Fallait-il s'y attendre ?

Les Français et les Américains avaient mis en garde la Syrie contre toute attaque contre les membres de l'opposition libanaise. Deux noms avaient tout particulièrement été cités : Hariri et Joumblatt.

Dans ce cas-là, les Syriens auraient pris un gros risque ?

Pour la Syrie, accepter le retrait, c'est de toute façon prendre un très gros risque. Si elle quittait le Liban, elle se priverait de toutes les recettes qu'elle tire de ce pays. Elle se priverait de ce rayonnement, de cette carte majeure que lui procure cette occupation. Du coup, le régime minoritaire syrien perdrait sa raison d'être et tomberait. Là, il tente le tout pour le tout. La Syrie se lance dans une fuite en avant pour pouvoir dire aux Occidentaux : « Nous ne sommes plus sur le plan politique et diplomatique, nous sommes dans un concours de sang. Voilà de quoi nous sommes capables. Quelle est votre réponse ? »

Quelle peut être la réponse du Liban ?

L'opposition a eu le courage d'accuser les Libanais et les Syriens de cet assassinat, de demander qu'ils ne soient pas présents aux obsèques et de continuer à réclamer le retrait des Syriens. Les opposants prennent des risques. Ils ont du courage. Maintenant, il va falloir organiser les élections parce qu'en s'attaquant à Hariri, les Syriens ont aussi voulu ce scrutin pour maintenir le statu quo.

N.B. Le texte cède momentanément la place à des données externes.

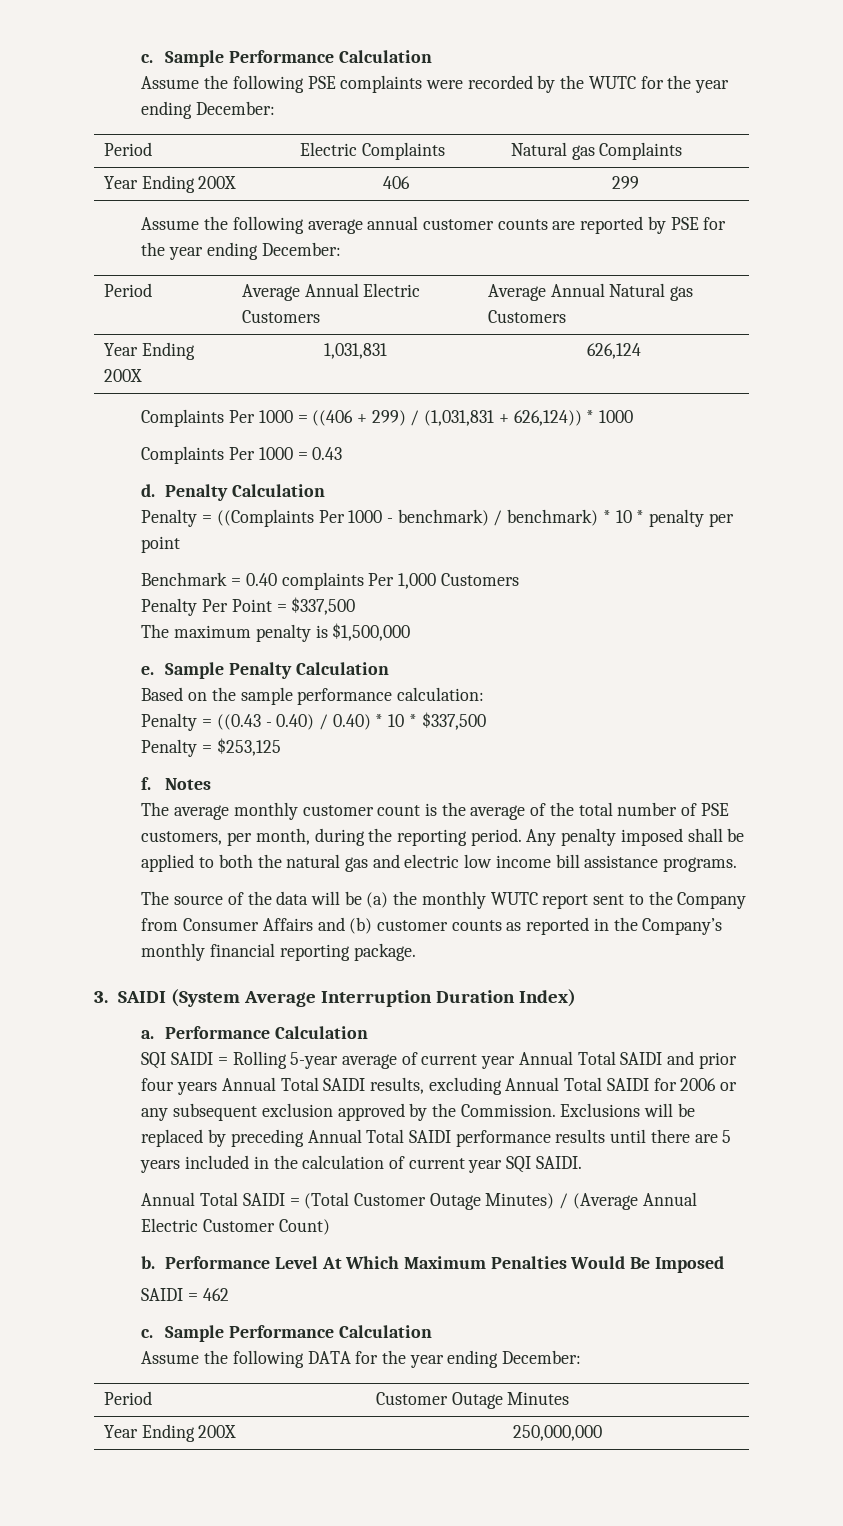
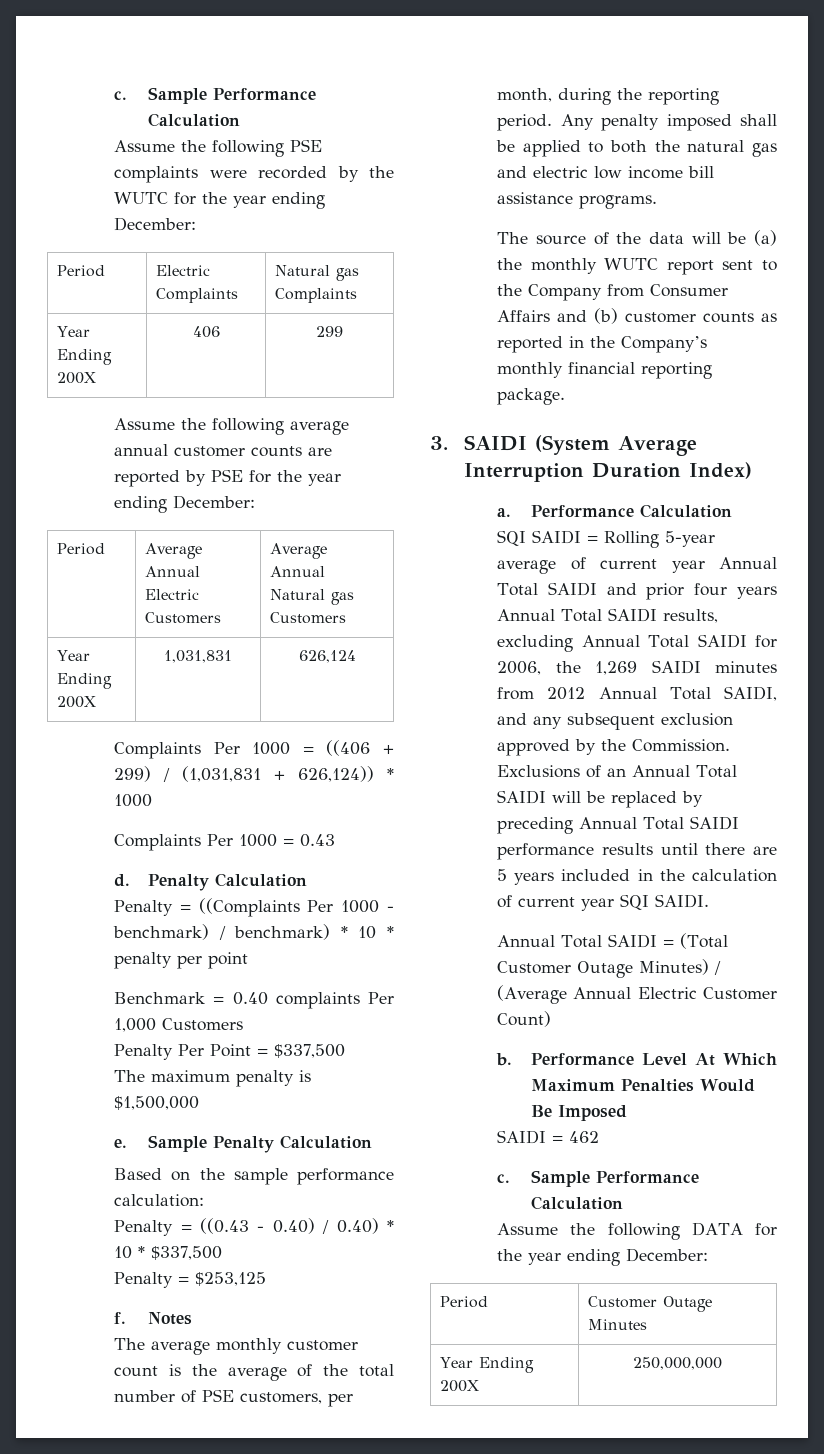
- SQI SAIDI = Rolling 5-year average of current year Annual Total SAIDI and prior four years Annual Total SAIDI results, excluding Annual Total SAIDI for 2006 or any subsequent exclusion approved by the Commission.
+ SQI SAIDI = Rolling 5-year average of current year Annual Total SAIDI and prior four years Annual Total SAIDI results, excluding Annual Total SAIDI for 2006, the 1,269 SAIDI minutes from 2012 Annual Total SAIDI, and any subsequent exclusion approved by the Commission.
- Exclusions will be replaced by preceding Annual Total SAIDI performance results until there are 5 years included in the calculation of current year SQI SAIDI.
+ Exclusions of an Annual Total SAIDI will be replaced by preceding Annual Total SAIDI performance results until there are 5 years included in the calculation of current year SQI SAIDI.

Mais le gouvernement libanais a fait savoir hier que les élections législatives auraient bien lieu en mai...

Il est encore trop tôt pour le dire. Ce qui est sûr, c'est que ceux qui veulent empêcher ces élections veulent gagner trois nouvelles années de bloc syro-libanais hostile à tout changement.

Qu'attendez-vous de la communauté internationale ?

Elle ne doit plus rester au niveau de la parole. Il faut passer aux actes, faire voter une nouvelle résolution avec des mesures concrètes de rétorsion contre ce régime. Et même envisager de remplacer dans l'immédiat, et ne serait-ce que pour un court délai, les Syriens par des forces multinationales qui prendraient en main la sécurité au Liban.